Work task:
Using the listing below, copy exactly the lines from the one containing "- 2025-11-21: Severity" to the one containing "- Updated incident_view.html", both lines included, and no others.

Supplied data:
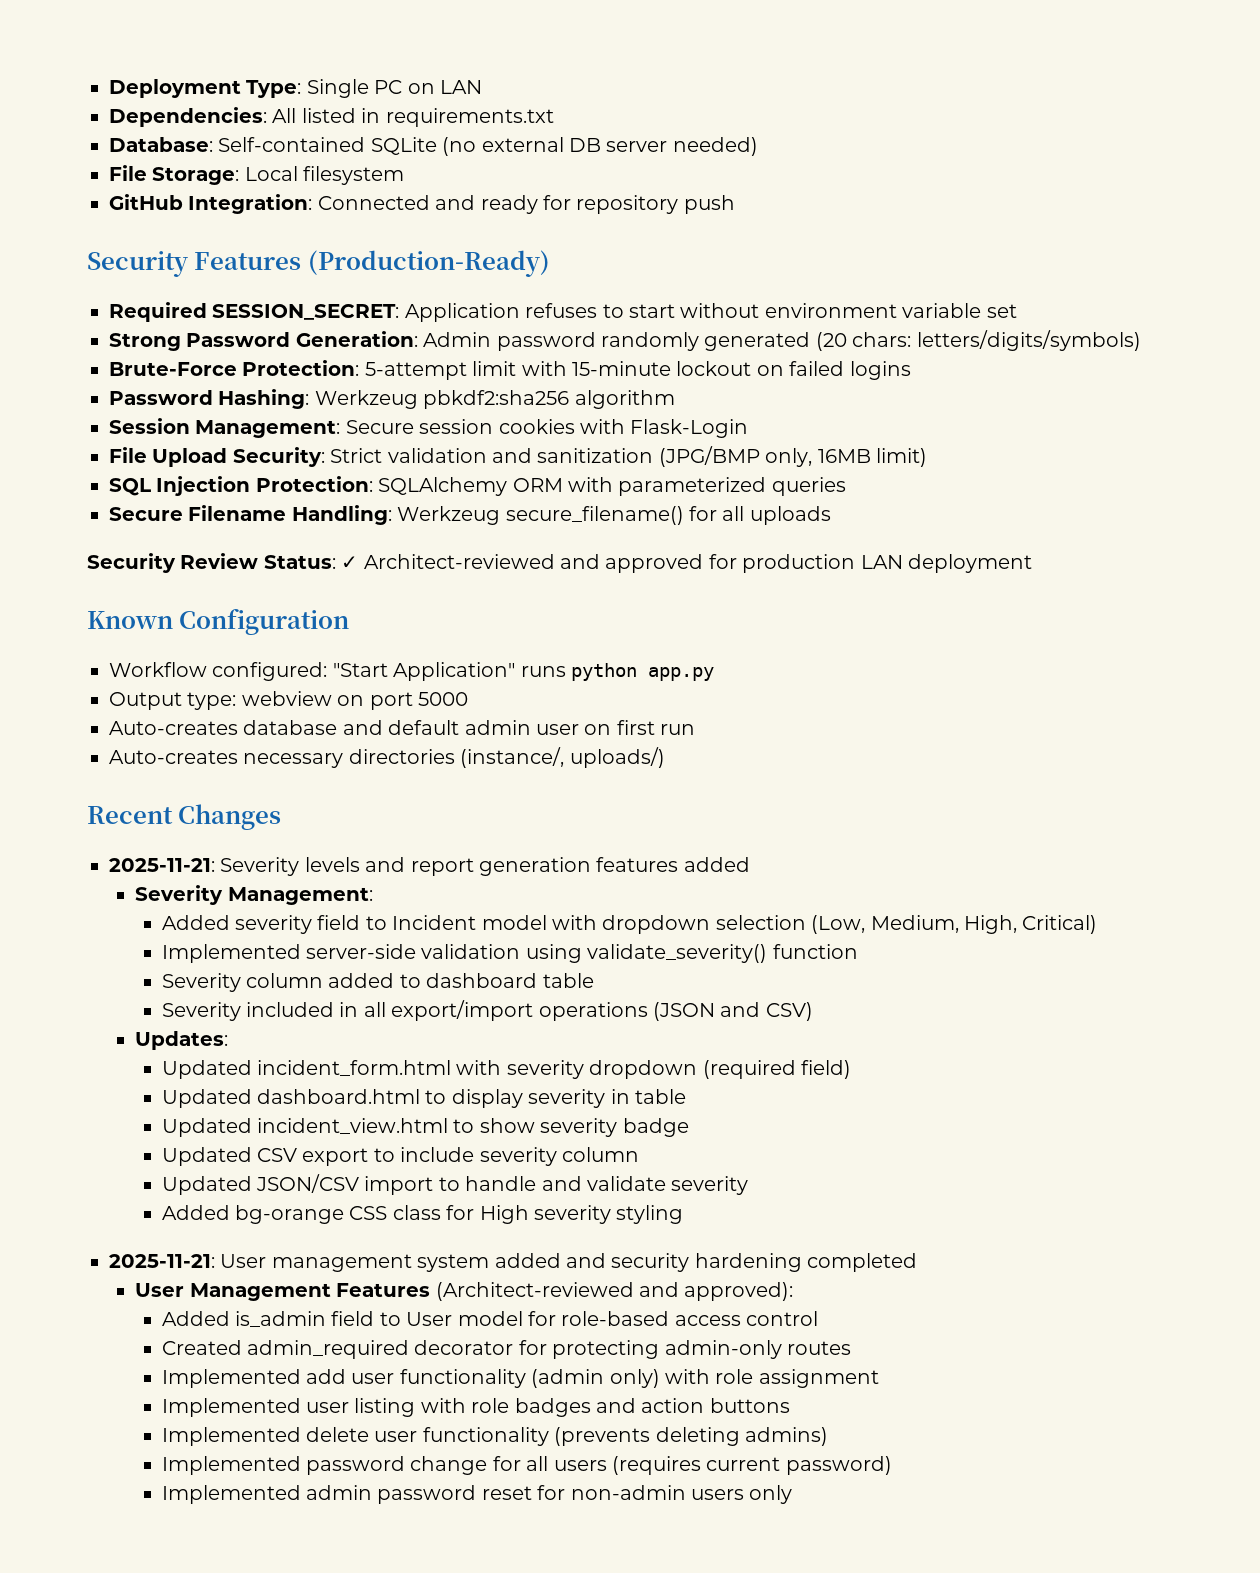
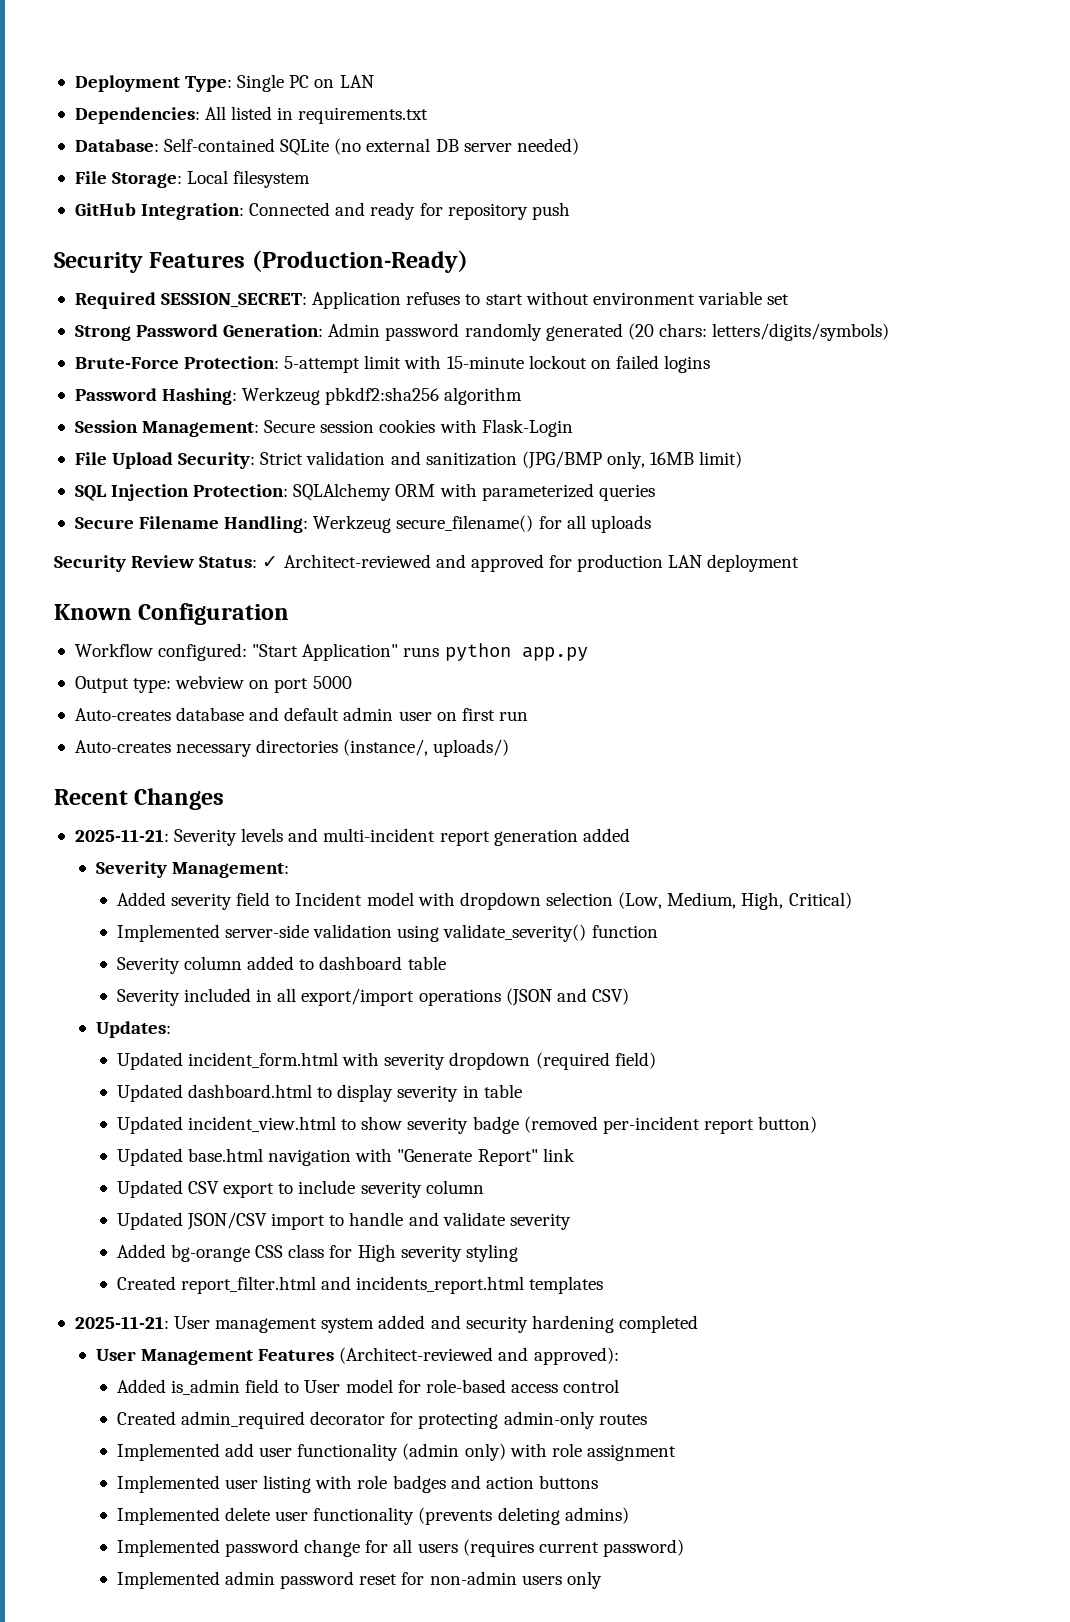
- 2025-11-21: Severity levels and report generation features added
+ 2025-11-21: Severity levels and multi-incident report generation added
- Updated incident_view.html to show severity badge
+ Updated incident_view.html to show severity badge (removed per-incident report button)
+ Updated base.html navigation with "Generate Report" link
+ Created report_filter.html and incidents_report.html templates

--

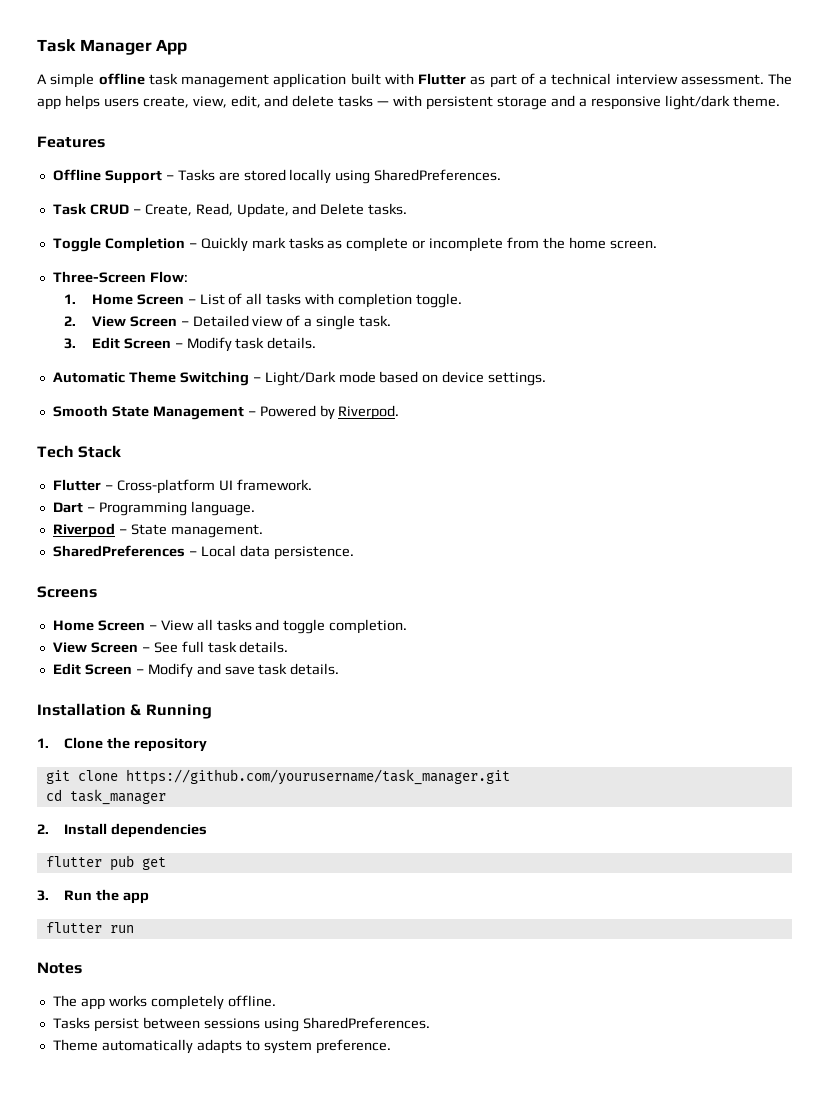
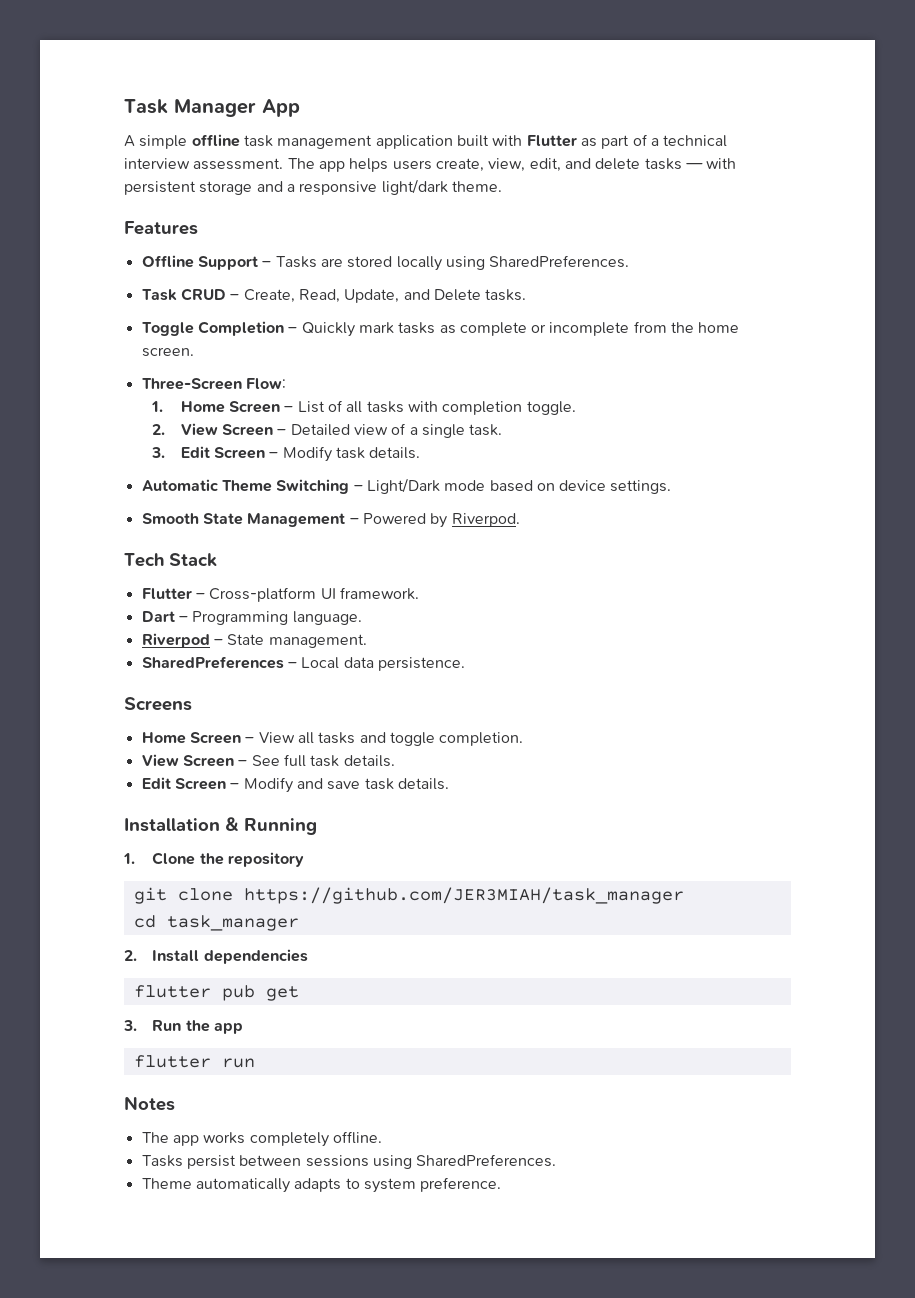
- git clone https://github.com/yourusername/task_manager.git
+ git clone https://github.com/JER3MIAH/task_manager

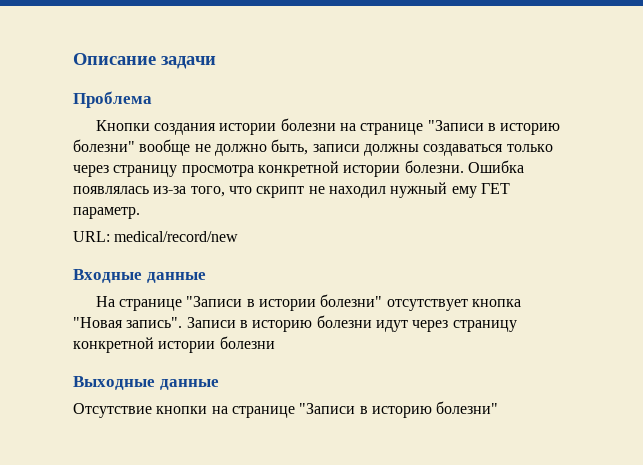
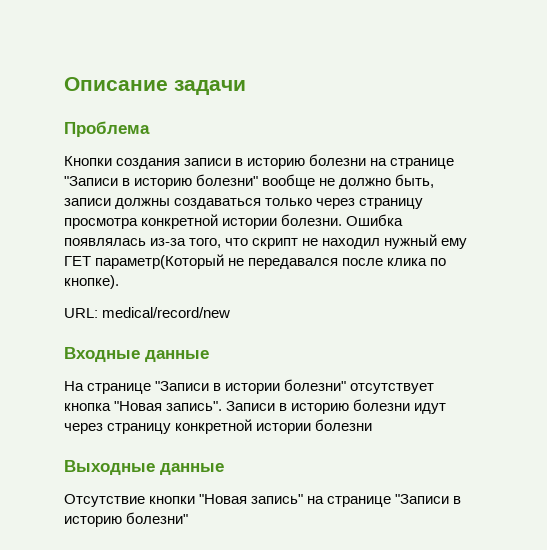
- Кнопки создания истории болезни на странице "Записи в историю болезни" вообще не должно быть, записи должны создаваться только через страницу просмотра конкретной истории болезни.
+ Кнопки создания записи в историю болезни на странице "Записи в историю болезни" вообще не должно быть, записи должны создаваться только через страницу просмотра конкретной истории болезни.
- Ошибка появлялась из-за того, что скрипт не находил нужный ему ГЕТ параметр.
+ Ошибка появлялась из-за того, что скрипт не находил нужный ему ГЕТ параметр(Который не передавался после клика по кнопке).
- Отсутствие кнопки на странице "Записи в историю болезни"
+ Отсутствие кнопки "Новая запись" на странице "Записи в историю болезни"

Output for this task:
- 2025-11-21: Severity levels and report generation features added
+ 2025-11-21: Severity levels and multi-incident report generation added
- Updated incident_view.html to show severity badge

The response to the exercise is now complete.